2. An amphibious cruise operation robot according to claim 1, characterised in that: the buoyancy adjusting unit (2) comprises a rear water tank (21), a front water tank (28), an air inlet/outlet (22/outlet), a pipeline (23), a three-position three-way reversing valve (24), an air pump (25), an air storage tank (26), an electromagnetic valve (27) and an air inlet/outlet (29) which are arranged between the rear water tank and the front water tank; the air inlet/outlet (22) is positioned above the middle of the rear water tank (21) and the front water tank (28); the pipeline (23) is positioned between the two water tanks, the front part and the rear part of the pipeline are respectively connected with the rear water tank (21) and the front water tank (28), the upper part of the pipeline is connected with the air inlet/outlet (22), and the lower part of the pipeline is connected with the three-position three-way reversing valve (24), the air pump (25), the air storage tank (26) and the water inlet/outlet (29); the air storage tank (26) is positioned between the rear water tank (21) and the front water tank (28) and is inclined to the right; the three-position three-way reversing valve (24) and the air pump (25) are positioned in front of the rear water tank (21) and are in contact with the rear water tank (21); the water inlet/outlet (29) is positioned at the lower middle part between the rear water tank (21) and the front water tank (28).
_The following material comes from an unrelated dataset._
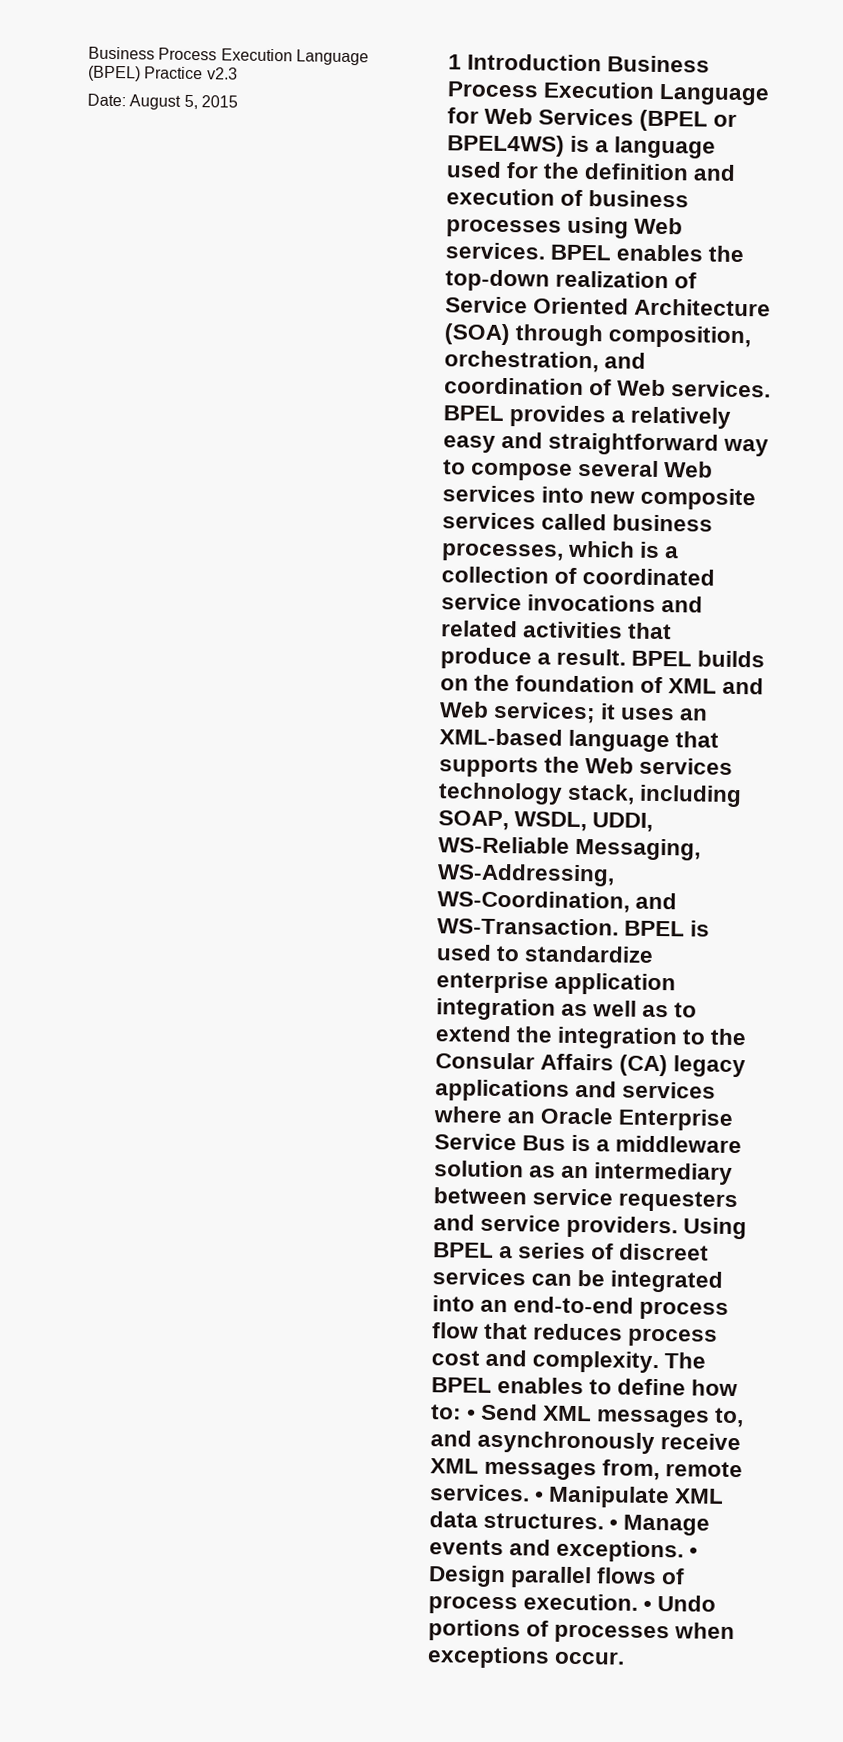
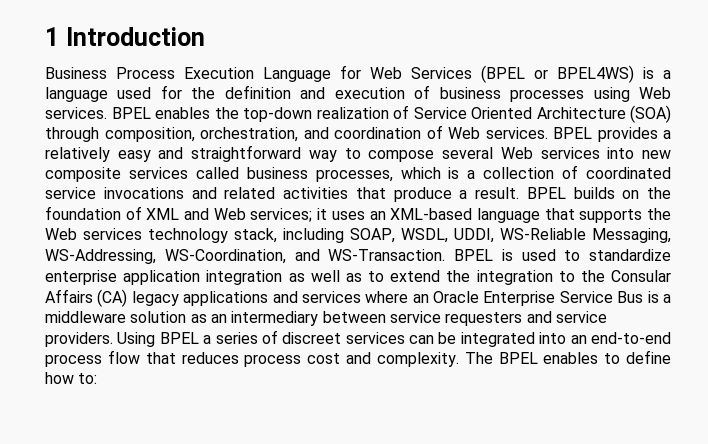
[88,46,369,66] [88,65,238,82] [87,93,238,110] Business Process Execution Language (BPEL) Practice v2.3 // Date: August 5, 2015 // -> (45, 36) none
(603, 62) none -> (205, 36) //
[467,1403,745,1428] [430,1430,742,1455] [430,1458,744,1481] [429,1484,725,1509] [429,1511,711,1536] [429,1539,699,1563] [428,1565,686,1589] [428,1593,717,1615] [428,1619,736,1644] [427,1646,626,1669] • Send XML messages to, and asynchronously receive XML messages from, remote services. • Manipulate XML data structures. • Manage events and exceptions. • Design parallel flows of process execution. • Undo portions of processes when exceptions occur. -> (98, 378) none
3. An amphibious cruise operation robot according to claim 1, characterised in that: the road walking unit (3) comprises a crawler belt (31), a driving wheel (32), a bearing (33), a bevel gear transmission (34), a transmission motor (35), a guide wheel (36) and a transmission wheel (37); the driving wheel (32) and the guide wheel (36) are positioned on the inner side of the crawler belt (31); the bearing (33) and the transmission motor (35) are positioned on the inner side of the driving wheel (32); the transmission motor (35) is positioned at the inner side of the road walking unit (3).

4. An amphibious cruise operation robot according to claim 1, characterised in that: the posture adjusting unit (4) comprises wings (41), a rotating motor (42), a fairing (43), fan blades (44), a propulsion motor (45), a belt wheel (46) and a gear (47); the rotating motor (42) is positioned inside the wing (41), the fairing (43) is connected with the wing (41), the fan blade (44) is positioned inside the fairing (43), and the propulsion motor (45) is fixedly connected with the fan blade (44); the rotating motor (42) drives the fairing (43) to rotate through the belt pulley (46) and the gear (47).
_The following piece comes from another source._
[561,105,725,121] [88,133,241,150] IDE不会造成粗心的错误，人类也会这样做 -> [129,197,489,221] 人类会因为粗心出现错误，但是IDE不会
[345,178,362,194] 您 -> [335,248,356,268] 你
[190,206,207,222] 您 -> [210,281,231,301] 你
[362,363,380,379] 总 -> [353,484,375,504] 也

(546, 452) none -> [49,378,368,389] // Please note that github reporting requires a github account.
5. An amphibious cruise operation robot according to claim 1, characterised in that: the control unit is positioned under the air pump (25).

6. An amphibious cruise operation robot according to claim 1, characterised in that: the sampling unit (6) comprises a left mechanical arm (61), a right mechanical arm (62) and a carrying box (63); the left mechanical arm (61) and the right mechanical arm (62) are fixedly connected with the upper shell; the loading box (63) is fixedly connected with the lower shell.
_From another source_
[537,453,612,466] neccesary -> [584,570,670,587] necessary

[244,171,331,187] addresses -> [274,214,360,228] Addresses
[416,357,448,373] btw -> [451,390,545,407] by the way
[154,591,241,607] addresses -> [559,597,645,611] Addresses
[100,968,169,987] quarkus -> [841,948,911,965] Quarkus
7. An amphibious cruise operation robot according to claim 1, characterised in that: the buoyancy adjusting unit (2) changes the communication condition of the channel by controlling the three-position three-way reversing valve (24), so that the air inlet/outlet (22) is connected with the air pump (25), and the air pump (25) can draw air from the outside and retract the air into the air storage tank (26) at the moment, thereby supplementing the consumption of high-pressure air in the air storage tank (26); if the fixing device is connected with the air pump by controlling the three-position three-way reversing valve (24), the working state of the fixing device can be controlled by controlling the steering of the air pump.

8. An amphibious cruise operation robot according to claim 1, characterised in that: the road walking unit (3) is characterized in that the walking mechanism only has one degree of freedom, namely can only rotate around a transmission shaft connected with the machine body.

9. An amphibious cruise operation robot according to claim 1, characterised in that: the sampling unit (6) can enable a user to additionally install an end effector at the tail end of the mechanical arm according to the sampling type of the user, so that the mechanical arm can achieve different functions.